→ Exercise:
Only one span of the material below is wanted. Output it exactly, from the line with "text: gasket hole" through the line with "color: #8b5cf6 ->", without any pictures.

→ Data excerpts:
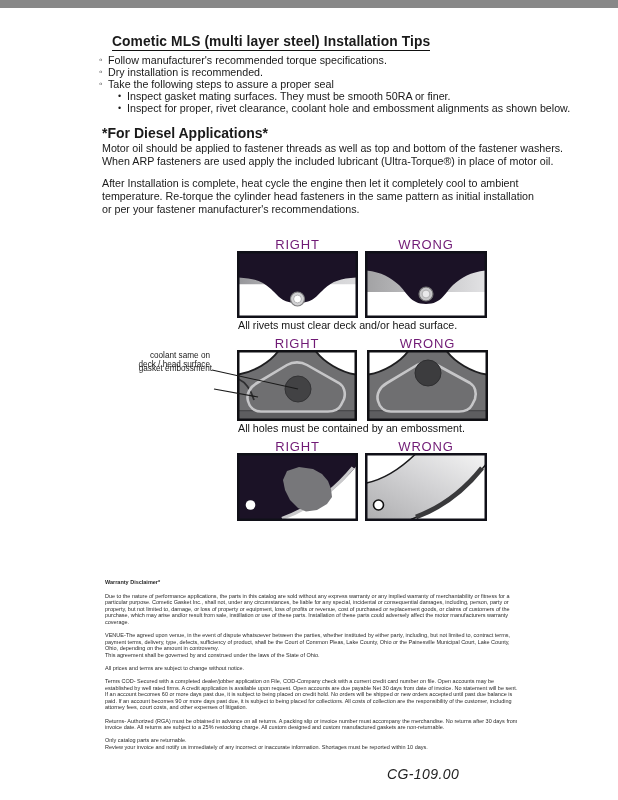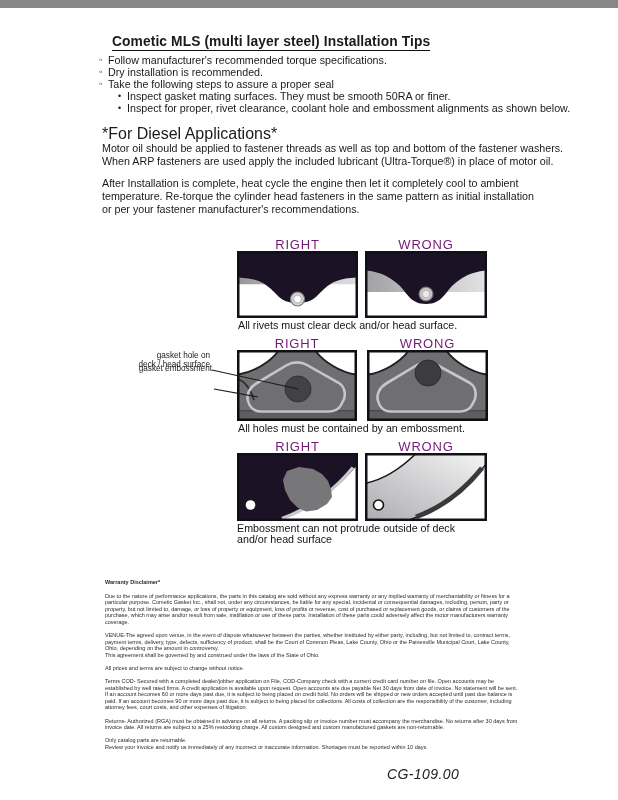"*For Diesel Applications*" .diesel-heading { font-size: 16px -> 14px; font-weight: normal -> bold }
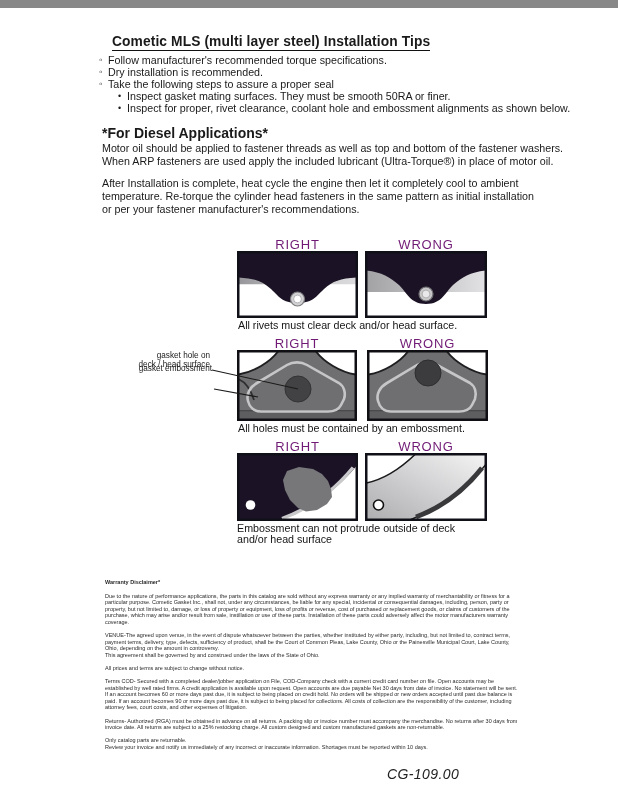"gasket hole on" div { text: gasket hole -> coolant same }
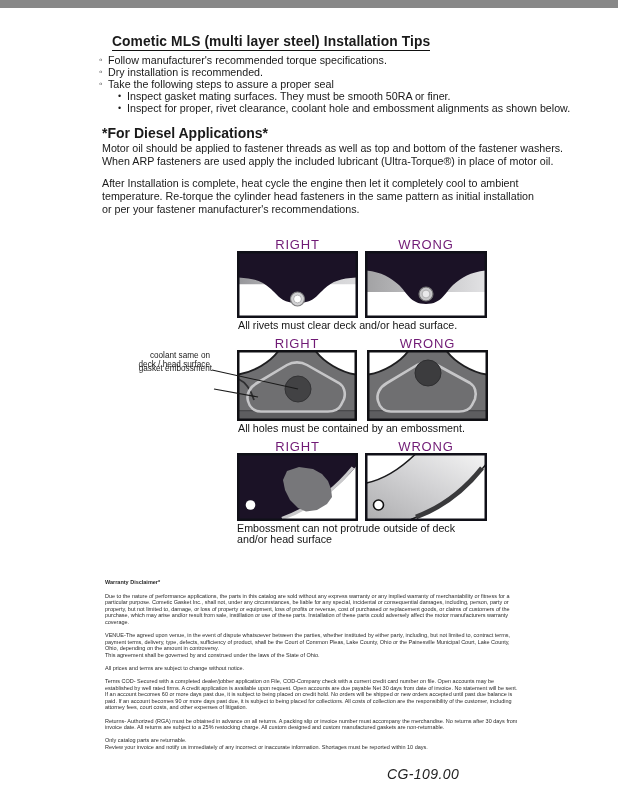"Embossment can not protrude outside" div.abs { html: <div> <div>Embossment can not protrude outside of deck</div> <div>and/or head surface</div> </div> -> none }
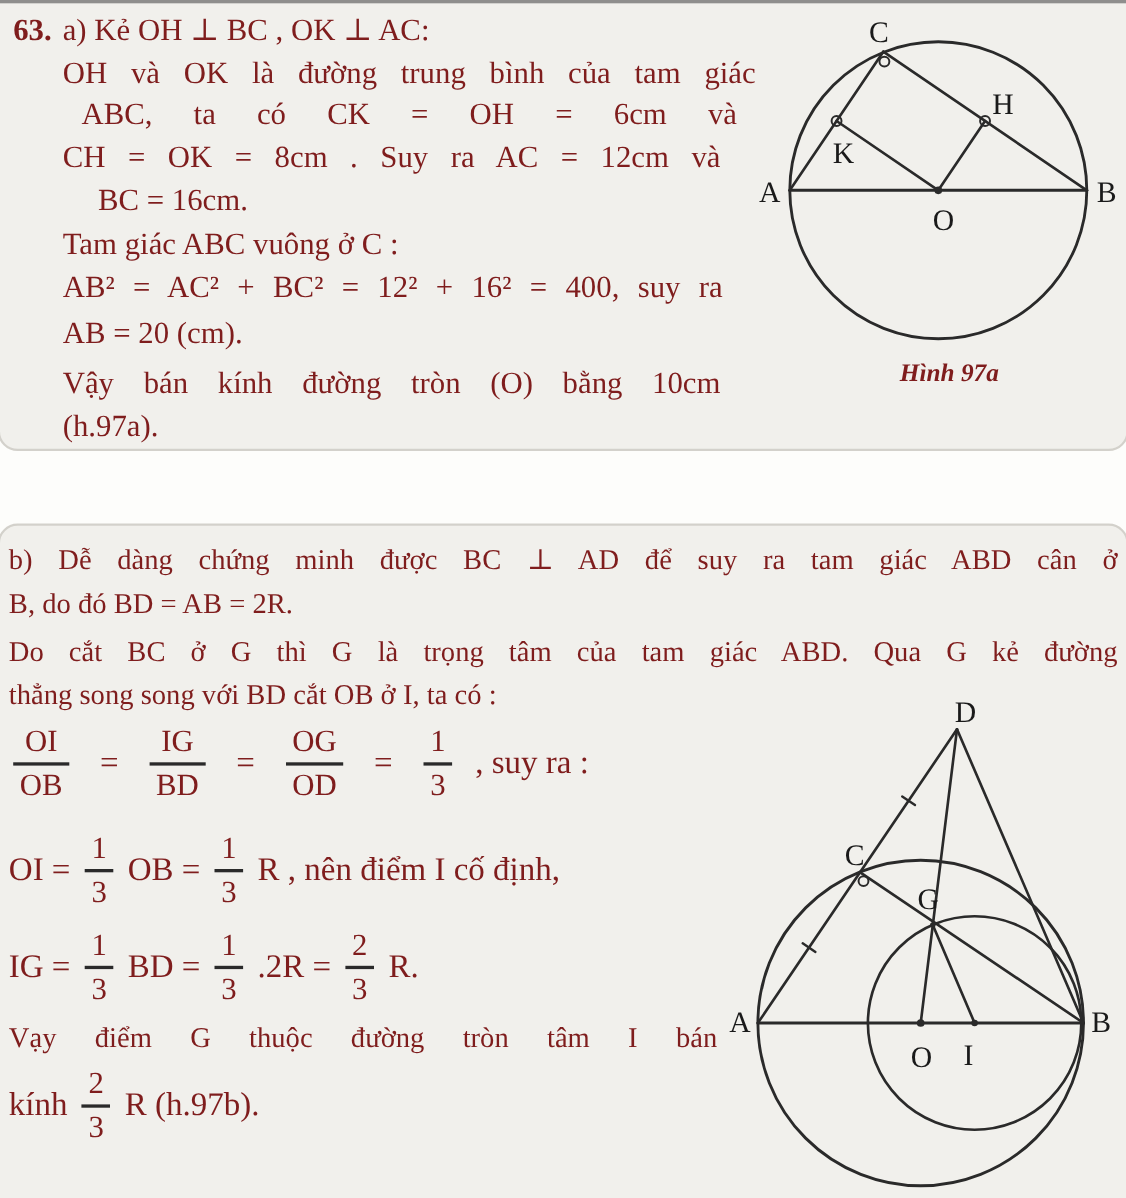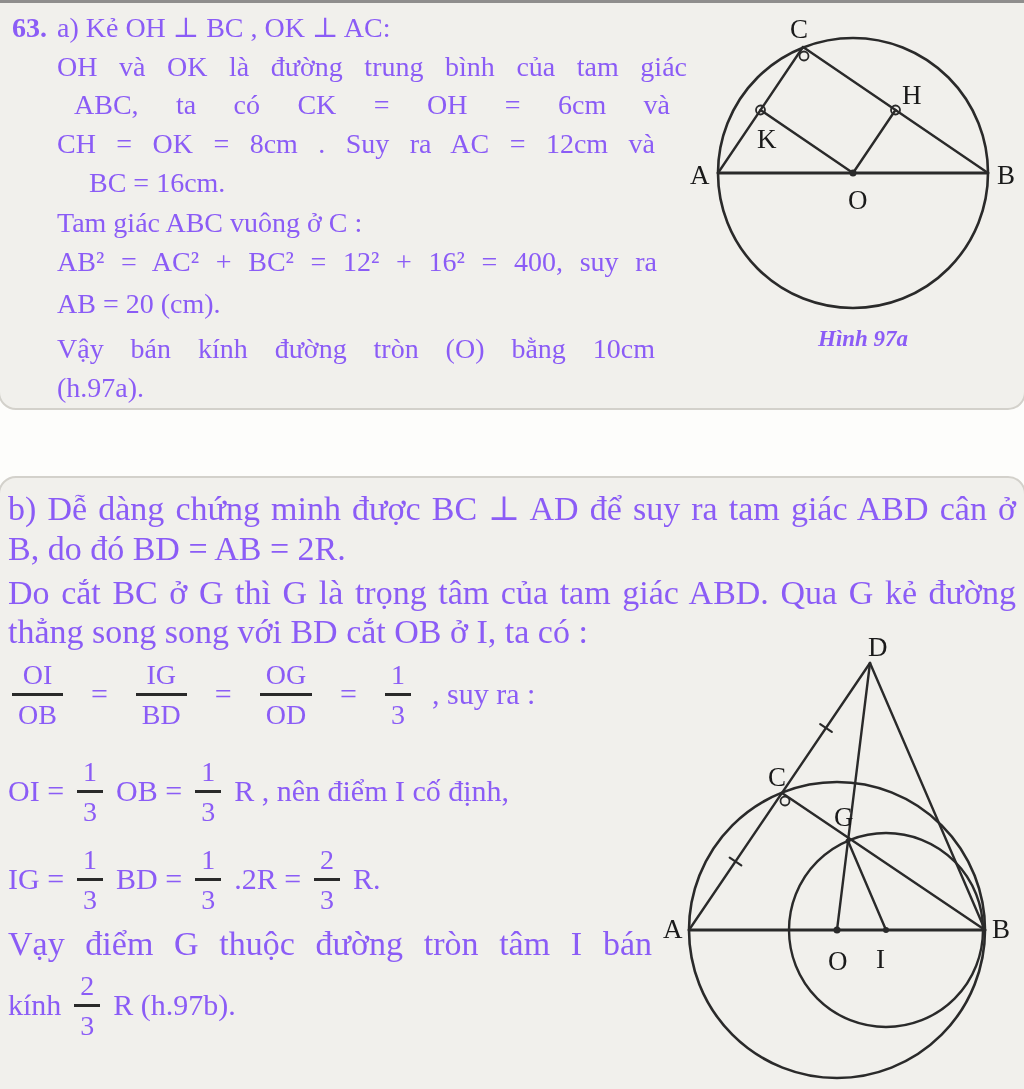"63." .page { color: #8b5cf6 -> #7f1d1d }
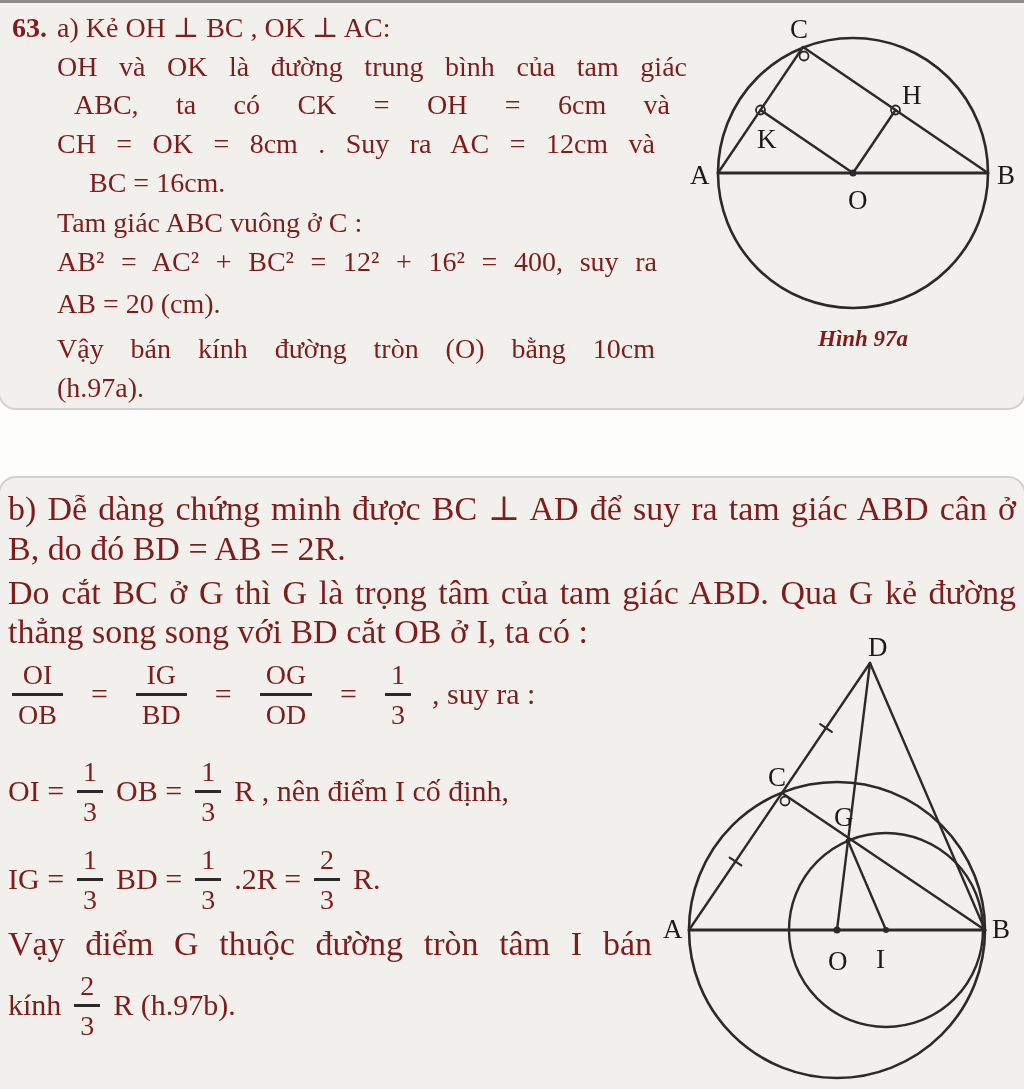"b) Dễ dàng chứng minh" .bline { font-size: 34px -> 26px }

→ Written reply:
"gasket hole on" div { text: gasket hole -> coolant same }
"Embossment can not protrude outside" div.abs { html: <div> <div>Embossment can not protrude outside of deck</div> <div>and/or head surface</div> </div> -> none }
"63." .page { color: #8b5cf6 -> #7f1d1d }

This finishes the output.